Cryotec will neue Arbeitsplätze schaffen

Cryotec will neue Arbeitsplätze schaffen

Geschäftsführer David Kirsten wirbt für Umzugspläne / Stadtrat stimmt zu

Wurzen (kol). Das Unternehmen Cryotec will seine Belegschaft perspektivisch von derzeit 30 auf bis zu 45 Arbeitsplätze ausweiten. Dies sagte dessen Geschäftsführer David Kirsten während einer Sitzung des Wurzener Stadtrates, bei dem ihm ausnahmsweise das Wort erteilt wurde. Denn Kirsten war nur als Besucher erschienen, um der Abstimmung über die Grundstücksfragen beizuwohnen, von denen ein Umzug Cryotecs innerhalb Wurzens abhängt. Kirsten versuchte die Zweifel zu zerstreuen, dass das Unternehmen das Grundstück an der Dresdener Straße vielleicht doch nicht nutzen werde.
"Unsere Pläne sind ein klares Bekenntnis für die Stadt", so Kirsten. Am jetzigen Standort in der Industriestraße seien die Gegebenheiten nicht optimal für sie: "Wir sind dort in einem Mietvertrag." Die vermietende Firma habe sich aber selbst stark erweitert, so dass Cryotec Bedenken habe, ob es seine Produktion auch zukünftig sauber durchführen könne.

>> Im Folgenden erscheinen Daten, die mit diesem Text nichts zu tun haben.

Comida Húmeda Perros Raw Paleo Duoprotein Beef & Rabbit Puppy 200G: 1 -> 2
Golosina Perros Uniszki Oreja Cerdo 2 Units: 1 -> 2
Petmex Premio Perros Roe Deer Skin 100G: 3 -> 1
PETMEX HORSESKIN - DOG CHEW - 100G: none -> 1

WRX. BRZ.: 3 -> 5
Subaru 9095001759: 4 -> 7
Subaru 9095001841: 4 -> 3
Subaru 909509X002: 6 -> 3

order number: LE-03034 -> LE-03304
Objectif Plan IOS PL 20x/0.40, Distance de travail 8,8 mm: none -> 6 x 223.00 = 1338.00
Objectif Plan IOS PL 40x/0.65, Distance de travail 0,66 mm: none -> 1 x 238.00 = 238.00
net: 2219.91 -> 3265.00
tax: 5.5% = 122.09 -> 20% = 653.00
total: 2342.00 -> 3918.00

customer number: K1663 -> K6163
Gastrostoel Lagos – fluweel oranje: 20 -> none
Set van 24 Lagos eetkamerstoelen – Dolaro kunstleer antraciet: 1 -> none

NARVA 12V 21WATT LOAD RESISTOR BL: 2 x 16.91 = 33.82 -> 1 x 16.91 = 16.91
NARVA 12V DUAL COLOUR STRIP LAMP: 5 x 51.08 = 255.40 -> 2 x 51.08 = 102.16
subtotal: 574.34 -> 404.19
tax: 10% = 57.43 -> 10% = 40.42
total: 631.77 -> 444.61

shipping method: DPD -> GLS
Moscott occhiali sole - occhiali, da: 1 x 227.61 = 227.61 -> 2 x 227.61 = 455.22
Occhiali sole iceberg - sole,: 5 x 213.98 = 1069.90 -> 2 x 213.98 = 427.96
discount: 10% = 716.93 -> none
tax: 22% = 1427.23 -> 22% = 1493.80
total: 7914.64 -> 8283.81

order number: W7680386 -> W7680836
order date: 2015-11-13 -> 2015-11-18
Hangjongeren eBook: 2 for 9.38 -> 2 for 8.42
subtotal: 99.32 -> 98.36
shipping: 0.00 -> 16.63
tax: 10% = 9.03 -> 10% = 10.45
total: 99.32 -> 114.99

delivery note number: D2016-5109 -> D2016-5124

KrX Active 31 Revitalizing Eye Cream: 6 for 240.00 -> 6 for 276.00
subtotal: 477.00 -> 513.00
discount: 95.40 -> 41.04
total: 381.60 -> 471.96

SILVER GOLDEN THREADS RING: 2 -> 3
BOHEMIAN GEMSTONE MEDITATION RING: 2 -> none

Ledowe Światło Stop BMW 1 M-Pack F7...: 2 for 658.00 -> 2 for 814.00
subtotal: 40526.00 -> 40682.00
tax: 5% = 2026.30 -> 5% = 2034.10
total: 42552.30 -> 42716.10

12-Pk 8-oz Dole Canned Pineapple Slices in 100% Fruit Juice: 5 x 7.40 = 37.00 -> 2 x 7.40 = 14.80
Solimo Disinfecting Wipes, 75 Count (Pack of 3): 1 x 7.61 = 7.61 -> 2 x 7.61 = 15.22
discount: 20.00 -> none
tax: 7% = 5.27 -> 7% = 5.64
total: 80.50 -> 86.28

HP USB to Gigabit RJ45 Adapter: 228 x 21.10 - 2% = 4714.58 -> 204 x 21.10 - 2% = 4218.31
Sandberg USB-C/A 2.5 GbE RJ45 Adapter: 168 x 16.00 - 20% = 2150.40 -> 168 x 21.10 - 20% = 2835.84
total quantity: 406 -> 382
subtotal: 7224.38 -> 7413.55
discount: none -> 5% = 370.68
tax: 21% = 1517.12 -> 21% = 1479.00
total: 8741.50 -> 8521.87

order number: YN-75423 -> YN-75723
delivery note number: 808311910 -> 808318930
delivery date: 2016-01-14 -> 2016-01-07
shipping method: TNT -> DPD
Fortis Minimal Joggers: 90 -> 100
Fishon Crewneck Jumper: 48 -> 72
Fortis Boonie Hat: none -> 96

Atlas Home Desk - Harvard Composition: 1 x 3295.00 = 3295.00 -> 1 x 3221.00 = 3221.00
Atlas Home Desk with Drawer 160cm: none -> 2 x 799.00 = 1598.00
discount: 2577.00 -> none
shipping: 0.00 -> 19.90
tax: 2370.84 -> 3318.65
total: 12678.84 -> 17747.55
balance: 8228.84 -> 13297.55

Einen konkreten Zeitplan für den Umzug und die Erweiterung der Produktion wollte Kirsten aber nicht nennen. Generell sei ein Scheitern der Umzugspläne noch möglich.
Der Stadtrat stimmte den Vorlagen der Verwaltung trotzdem zu. Die Verwaltung kann so ihr Grundstück an der Dresdener Straße an Cryotec verkaufen. Zudem wird die Firma die benachbarte Fläche vom Freistaat erstehen. Auf dem ehemaligen Gelände der Ersten Baugesellschaft Leipzig AG (EBL) wollte dieser eigentlich einen neuen Fuhrpark für seine Straßenmeisterei errichten. Die Stadt Wurzen stellt der Straßenbauverwaltung dafür aber mehrere Flurstücke im Gewerbegebiet Nord zur Verfügung. Auch die Weitergabe der vom Land zugesagten Fördermittel in Höhe von 150000 Euro für die Instandsetzung der EBL-Flächen wurde vom Stadtrat abgesegnet. Oberbürgermeister Jörg Röglin (parteilos) hatte während der Sitzung stark darum geworben, Cryotec keine Steine in den Weg zu legen. "Wir haben dem Unternehmen auch andere Grundstücke angeboten, aber nur die Dresdener Straße war geeignet", sagte er. An anderen Standorten könnten Lkw, die die sehr großen Anlagen der Wurzener Firma transportierten, nicht ausreichend rangieren oder die Bundesstraße ohne Probleme erreichen.
Die Haushaltsmittel, die die Stadt Wurzen investiert - sie beteiligt sich an der Aufbereitung der Fläche für die Zwecke des Unternehmens mit 50000 Euro -, seien gut eingesetzt, so Röglin: "Cryotec ist keine Kuchenbude. Es ist ein Unternehmen, das weltweit agiert."